The U.S. Postal System Crisis: Product of Conservative “Reform”

September 27, 2011  |   Politics and Policy

The U.S. Postal System Crisis: Product of Conservative “Reform”

Today, the postal unions representing America’s postal workers is organizing a nationwide “Day of Action” to save the US Postal Service (USPS). National news media have reported extensively on the budget crisis facing the USPS, but has done a typically abysmal job of explaining why the crisis exists. These are the facts…

Republicans, with the support of the Postmaster, are demanding service cuts and layoffs due to the U.S. Postal Service’s (USPS) inability to fund $5.5 billion due on September 30 to its federal retiree health fund. The expected 100,000 layoffs, in addition to exacerbating an already grim unemployment picture in the U.S., will hit African-Americans and veterans particularly hard – two groups that already have much higher unemployment rates than the national average. But apart from the employment issue, we need to be asking why the USPS is in such dire straits in the first place.

The biggest budget problem by far facing the USPS is the mandate placed on it by an outgoing Republican congress in 2006, requiring USPS to pre-fund, over a decade, its employee pensions for 75 years. The USPS is among a handful of employers still offering a defined benefit pension plan that provides real security to retirees after a lifetime of work. The pre-funding requirement, never asked for by the postal unions, was and remains a poison pill for a federally run postal delivery service. No other pension plan, either public or private, is required to pre-fund pension obligations for 75 years into the future in order to be considered solvent. Without this burden, the USPS would be in the black today. The cost of pre-funding has exceeded $20 billion over the past 4 years – an amount that about equals USPS losses for the period.

There are a number of ways to solve the budget crisis in the postal service, but certainly the continued pre-funding required under the 2006 postal reform law should be curtailed. It is unreasonable. But even barring this, there are other options. The Inspector General has determined that USPS overpaid into a number of other funds – between $50 and $120 billion! Those funds could be redirected to the USPS pension fund, allowing it to meet the extreme pre-funding mandate. That, of course, would require commonsense action by a current congress in thrall to Tea Party conservatives bent on decimating government services, including the delivery of mail.

The shuttering of 4,000 mostly rural Post Offices and proposed reduction of service will create real hardship for small-town residents across America. Unlike FedEx and UPS, the USPS has a mandate to serve every American, wherever they live. The private delivery services do not have to deliver to rural regions where it is not profitable, unlike the USPS. In fact, the private companies use the USPS to deliver to some rural areas, because it is cheaper for them to pay the Post Office than to deliver to these areas themselves. Clearly, the private sector will not rush in to provide service when the USPS pulls up stakes in small-town America.

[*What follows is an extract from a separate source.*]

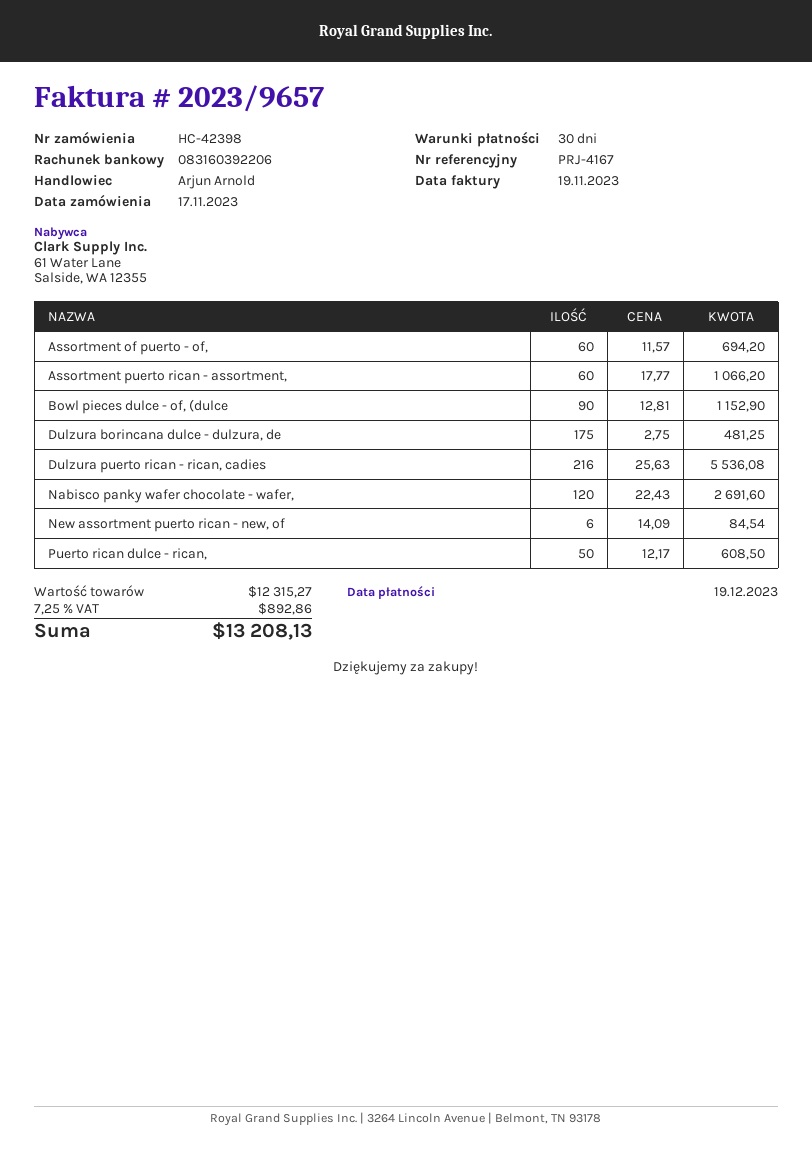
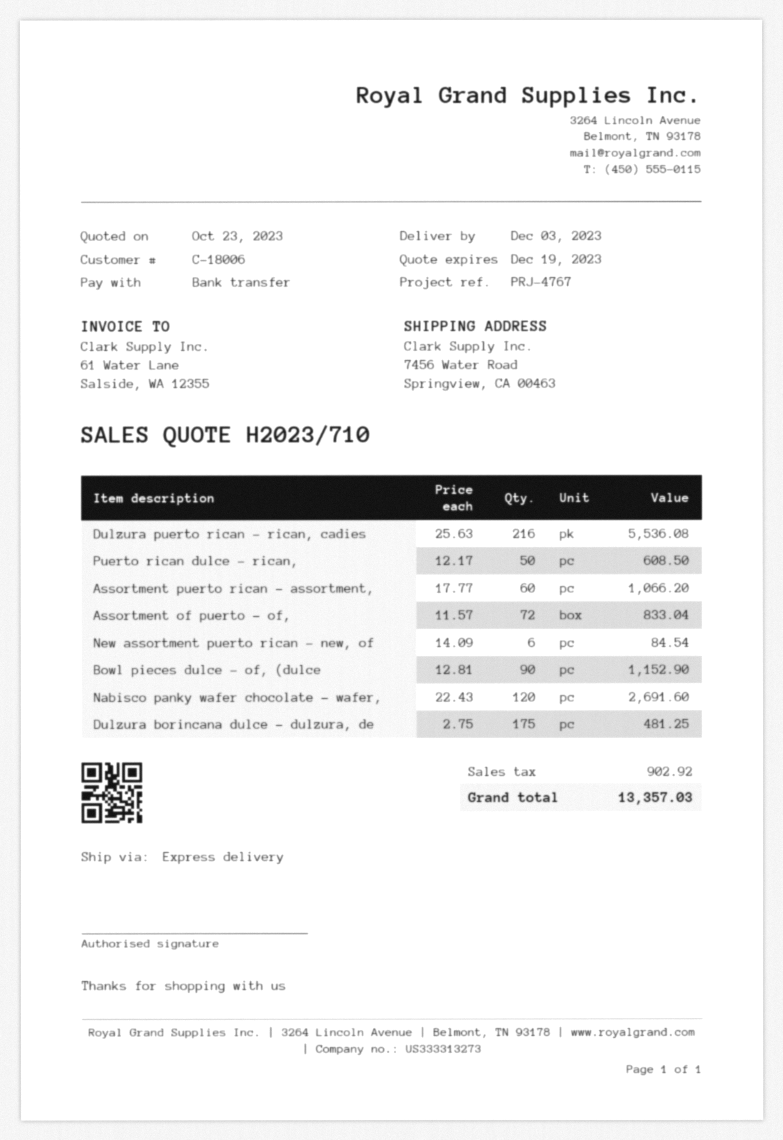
reference: PRJ-4167 -> PRJ-4767
Assortment of puerto - of,: 60 x 11.57 = 694.20 -> 72 x 11.57 = 833.04
tax: 892.86 -> 902.92
total: 13208.13 -> 13357.03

Republican calls for the USPS to “operate like a private business” is undermined by the pre-funding mandate they forced on the agency in 2006, and is unreasonable given the longstanding and laudable USPS mandate to serve all Americans regardless of where they live. Instead of calling for layoffs, reductions in service, and the shuttering of thousands of Post Offices, we ought to be talking about repealing the pre-funding requirement and even subsidizing the Post Office for providing the public good of rural delivery to areas that the private sector find unprofitable to serve.

The current USPS crisis is a wholly manufactured one brought on by conservatives who have wanted to bring down the USPS for decades, allowing private companies to pick up the profitable parts of the service while leaving the rest. We must not let that happen.